Por fim, a quarta definição de esperança é: 4) A “esperança como utopia generalizada” (p. 29). Muito embora para o autor a palavra “utopia” esteja já

esgarçada do seu real sentido, e mesmo que não estivesse, o conceito de utopia não serve ou não cabe, no seu ponto de vista, para religião. Utopia e esperança são distintas (assim como esperança e fé), encontra-se “em utopia, a esperança de outra sociedade. Em outra esperança, utopia de outro mundo” (p. 30). Desta forma, a “sociedade utópica tem seus transes religiosos; o mundo da esperança, suas implicações terrestres” (p. 30), isto é, a esperança não aliena da realidade, não é uma fuga da luta para a passividade, ou porque não dizer, para omissão. A esperança resiste por se deparar com a realidade dada a cada indivíduo, em cada sociedade, em cada época, subsistir na esperança é se abrir para o mundo mesmo que tudo se mostre contrário.

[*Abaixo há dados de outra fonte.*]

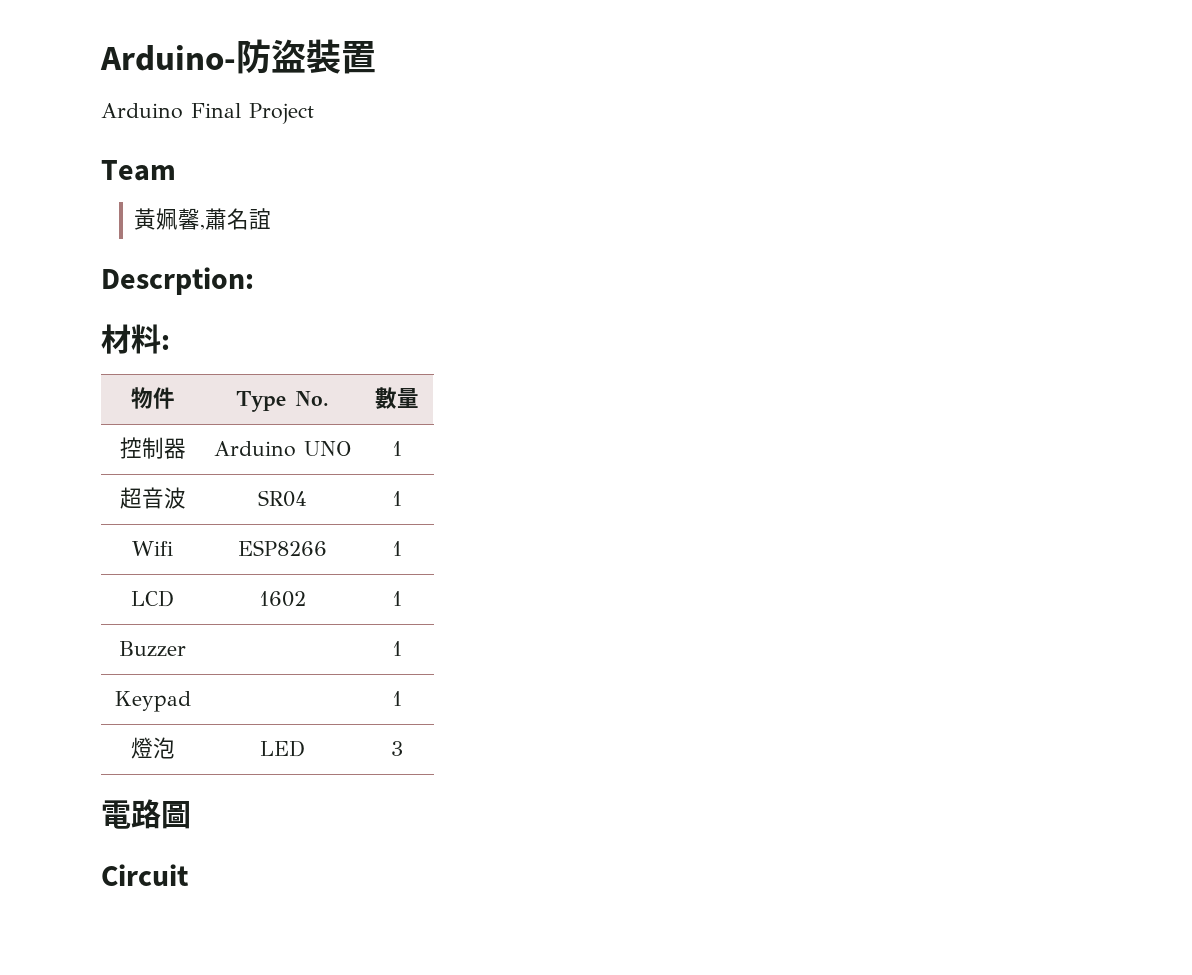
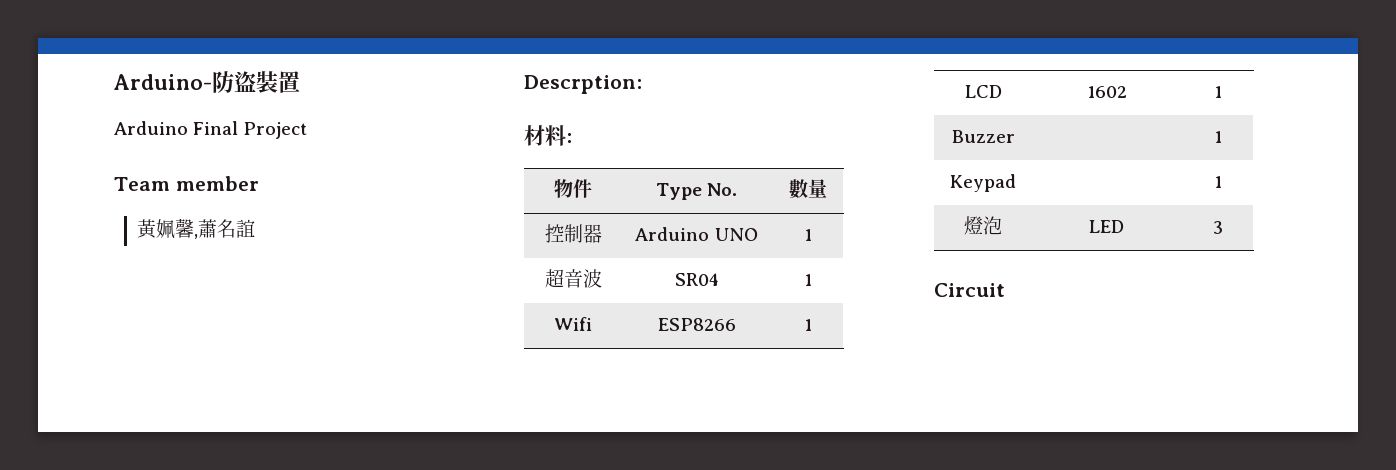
- Team
+ Team member
- 電路圖

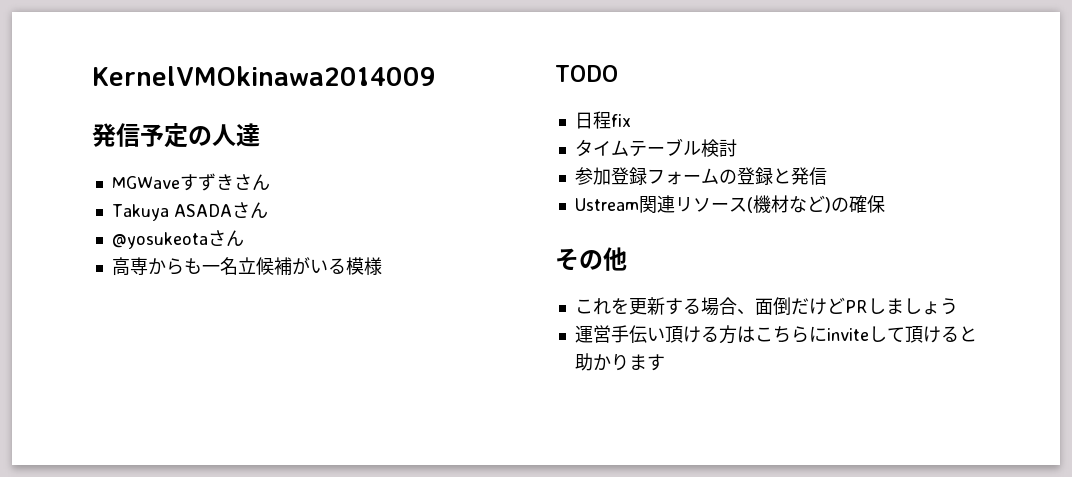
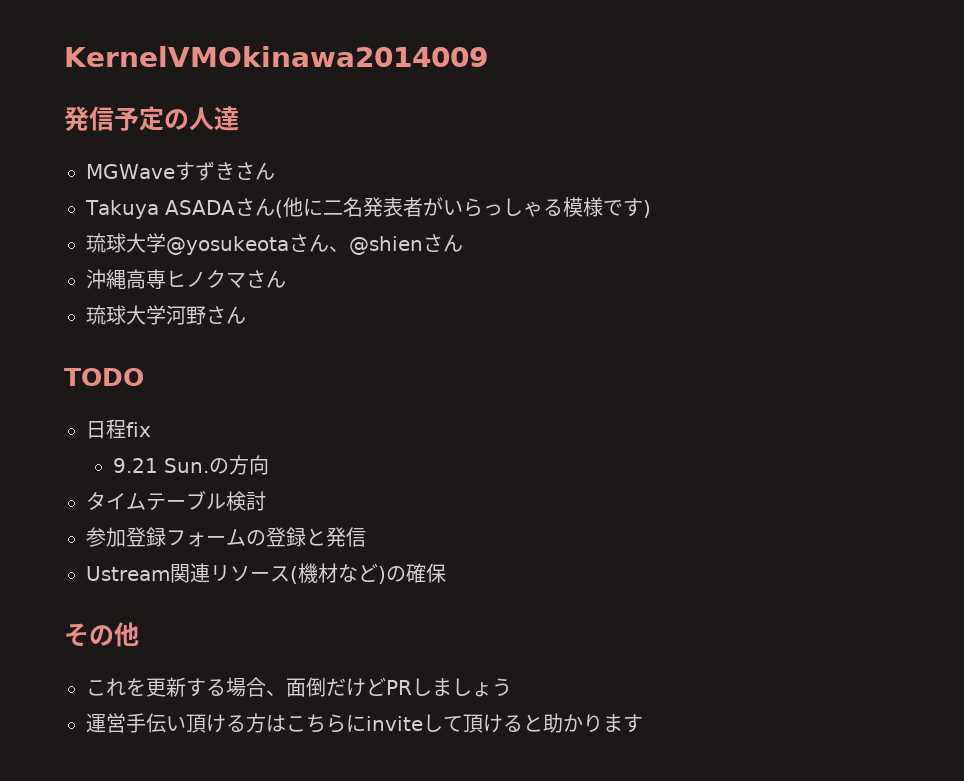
- Takuya ASADAさん
- @yosukeotaさん
- 高専からも一名立候補がいる模様
+ Takuya ASADAさん(他に二名発表者がいらっしゃる模様です)
+ 琉球大学@yosukeotaさん、@shienさん
+ 沖縄高専ヒノクマさん
+ 琉球大学河野さん
+ 9.21 Sun.の方向

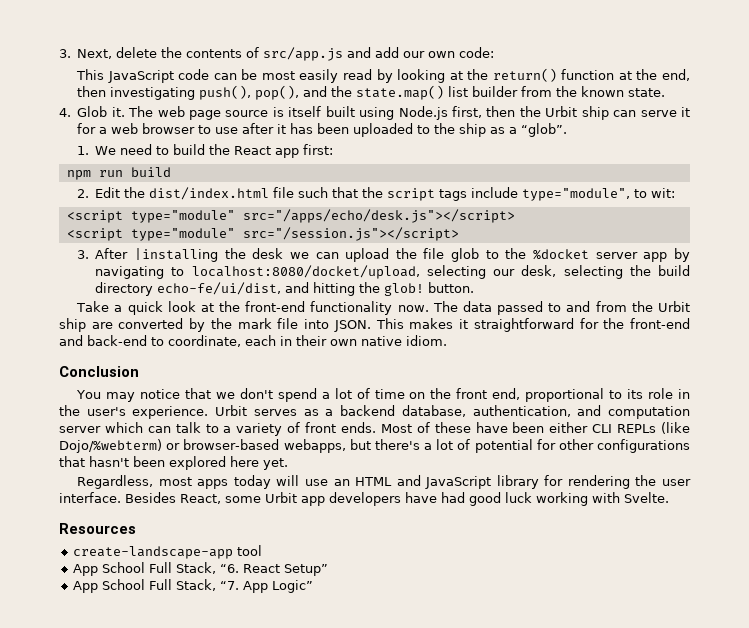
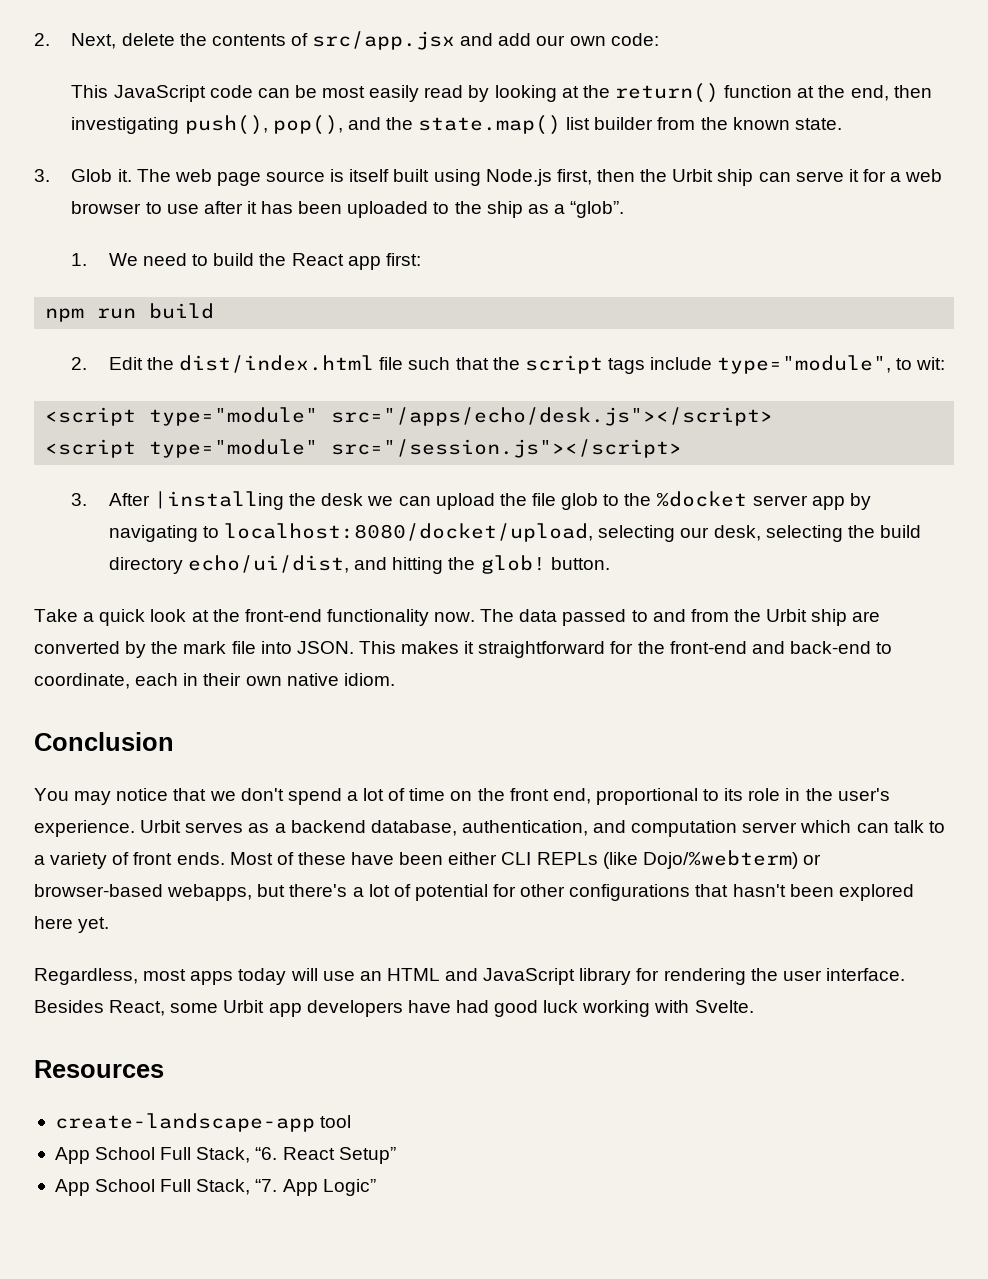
- 3. Next, delete the contents of src/app.js and add our own code:
+ 2. Next, delete the contents of src/app.jsx and add our own code:
- 4. Glob it.
+ 3. Glob it.
- 3. After |installing the desk we can upload the file glob to the %docket server app by navigating to localhost:8080/docket/upload, selecting our desk, selecting the build directory echo-fe/ui/dist, and hitting the glob! button.
+ 3. After |installing the desk we can upload the file glob to the %docket server app by navigating to localhost:8080/docket/upload, selecting our desk, selecting the build directory echo/ui/dist, and hitting the glob! button.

Por outro lado, há também a concepção de uma esperança desfragmentada negativa, que seria propriamente, como denomina o autor, “os vazios da esperança”. Esses são caracterizados por quatro vieses, os quais apresentaremos apenas por seus títulos, são eles: “o vazio de suas condições ou a esperança frustrada” (p. 33), “o vazio de seus trampolins ou a esperança esvaziada” (p. 37), “o vazio de suas fases ou a esperança burlada” (p. 40), e o “o vazio de sua essência ou a esperança inesperada” (p. 46).

Essas definições sobre o vazio da esperança, embora não abordadas aqui de maneira plena, joga luz sobre os riscos e prejuízos existentes em uma esperança má direcionada. O vazio em um ser, e o ser em um mundo vazio, pode fazer com que aquilo que poderia ser antídoto, torne-se veneno; quando a esperança é uma promessa que não será cumprida, ou um objetivo que jamais será alcançado, o que deve se esperar do mundo?